Simon Fraser University, 1996, BSc (Biochemistry)
University of Toronto, 2001, PhD (Biochemistry)

Office: Networks of Centres of Excellence, 416
Office Phone: 604–822–8311
Lab Phone: 604–822–6552

Lab Website:


Research Interest

Host-pathogen interactions:
mammalian-bacterial, honeybee-bacterial, honeybee-mite.

Our lab is focused on quantitative proteomics using LC-ESI-MS to study biological systems. We cover a wide range of topics including pathogen invasion, infection, protein localization, and mapping protein interaction.
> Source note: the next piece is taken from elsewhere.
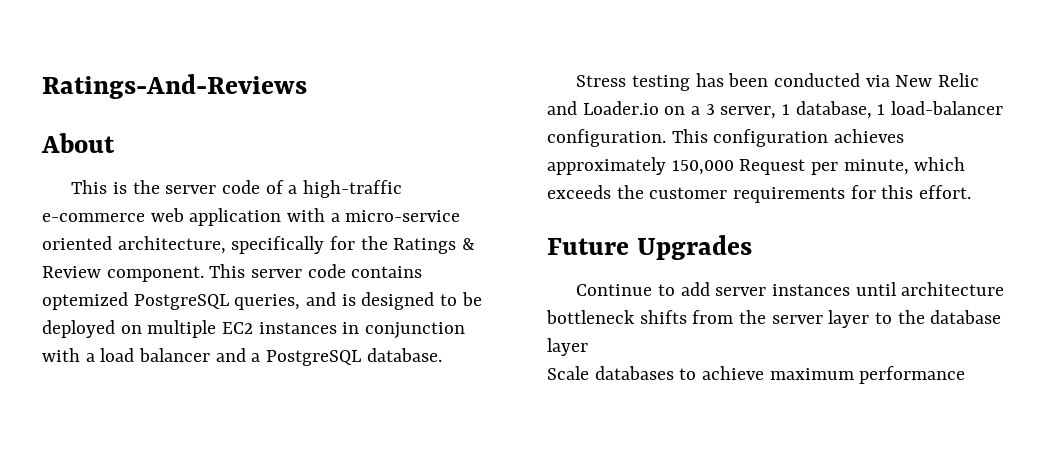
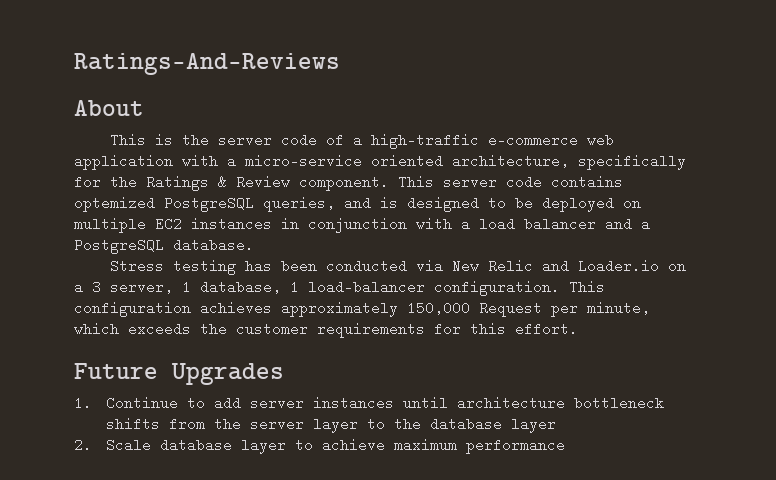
- Continue to add server instances until architecture bottleneck shifts from the server layer to the database layer
+ 1. Continue to add server instances until architecture bottleneck shifts from the server layer to the database layer
- Scale databases to achieve maximum performance
+ 2. Scale database layer to achieve maximum performance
Mass spectrometry-based proteomics:
In order to understand how a complex system works it is extremely useful to know the identities of as many of the components of the system as possible. Commercially available mass spectrometers and database search tools have advanced to the point where experienced laboratories can routinely and reliably identify hundreds or thousands of proteins in exceedingly complex mixtures (i.e. an organelle preparation) using nanoflow high performance liquid chromatography (HPLC)/tandem mass spectrometry (LC/MS). Typically, complex protein samples are reduced to peptides by highly specific enzymatic digestion (e.g. trypsin cleavage carboxy-terminal of Arg or Lys). The peptides are then resolved by extremely high-resolution reversed-phase chromatography and eluted/ionized directly into a mass spectrometer (MS). The MS, operating in an information-dependent mode, selects and isolates any peptide ions observed and subjects them to tandem mass spectrometry. The observed mass/charge ratio of the peptide and its fragmentation pattern are then used to scan comprehensive protein sequence libraries (e.g. for a human liver sample the data would be searched against the Homo sapiens library) to find the best theoretical match and the peptides are compiled to arrive at a ‘protein hit list’.
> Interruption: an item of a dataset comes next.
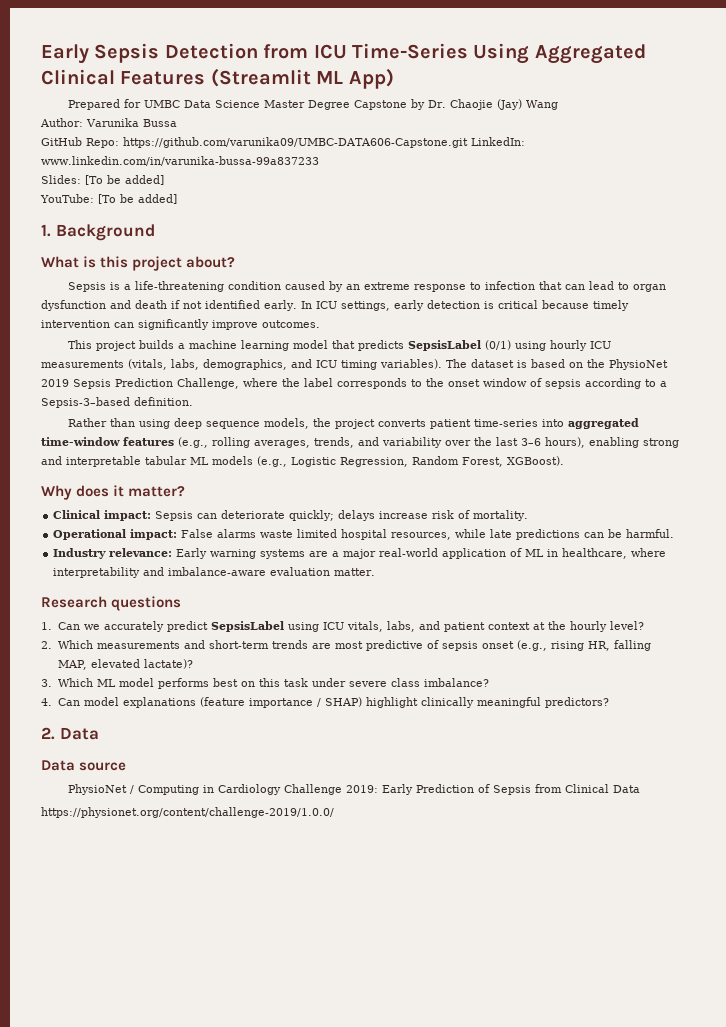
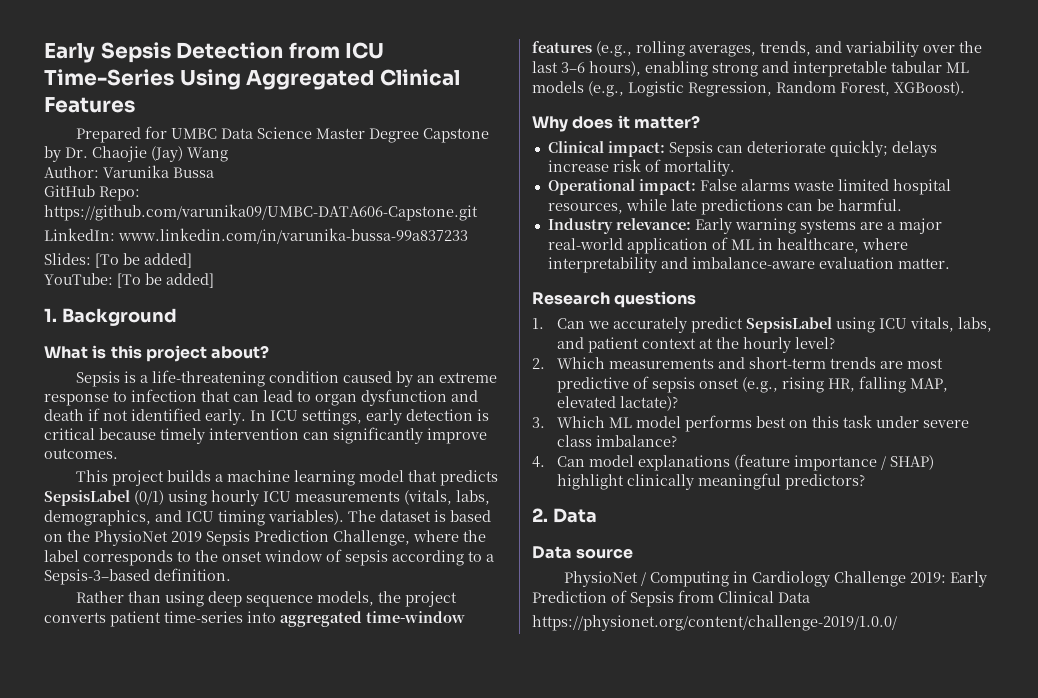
- Early Sepsis Detection from ICU Time-Series Using Aggregated Clinical Features (Streamlit ML App)
+ Early Sepsis Detection from ICU Time-Series Using Aggregated Clinical Features
- GitHub Repo: https://github.com/varunika09/UMBC-DATA606-Capstone.git LinkedIn: www.linkedin.com/in/varunika-bussa-99a837233
+ GitHub Repo: https://github.com/varunika09/UMBC-DATA606-Capstone.git
+ LinkedIn: www.linkedin.com/in/varunika-bussa-99a837233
In the past few years we have witnessed great advances in methodologies for applying mass spectrometry-based proteomics to answer biologically relevant questions. Some of the most powerful of these methods involve the use of stable isotopes to incorporate a quantitative dimension into the experiment. Thus far, however, quantitative proteomics has yet to be widely applied in mainstream biology. Our group is interested in a multidisciplinary approach to relevant cell biological problems. We develop and apply quantitative proteomic methods to questions involving organelles and how the composition of these compartments change when antagonized. Additionally, we are involved in several projects involving host-pathogen interactions. The knowledge gained from proteomic experiments is then used to direct more in-depth biochemical, bioinformatic and cell biological analysis of the system in order to validate the proteomic results. We have an LTQ-Orbitrap and an LTQ-FT in our laboratory, both equipped with autosamplers and nESI-interfaced HPLCs.

Current Projects:

Finding host targets of effector proteins secreted from pathogenic bacteria

Protein interaction network mapping of methicillin-resistant S. aureus (part of the PRoteomics for Emerging Pathogen REsponse

Exploring why young honeybee larvae are susceptible to invading bacteria, especially to Paenibacillus larvae , the causative agent of American Foulbrood.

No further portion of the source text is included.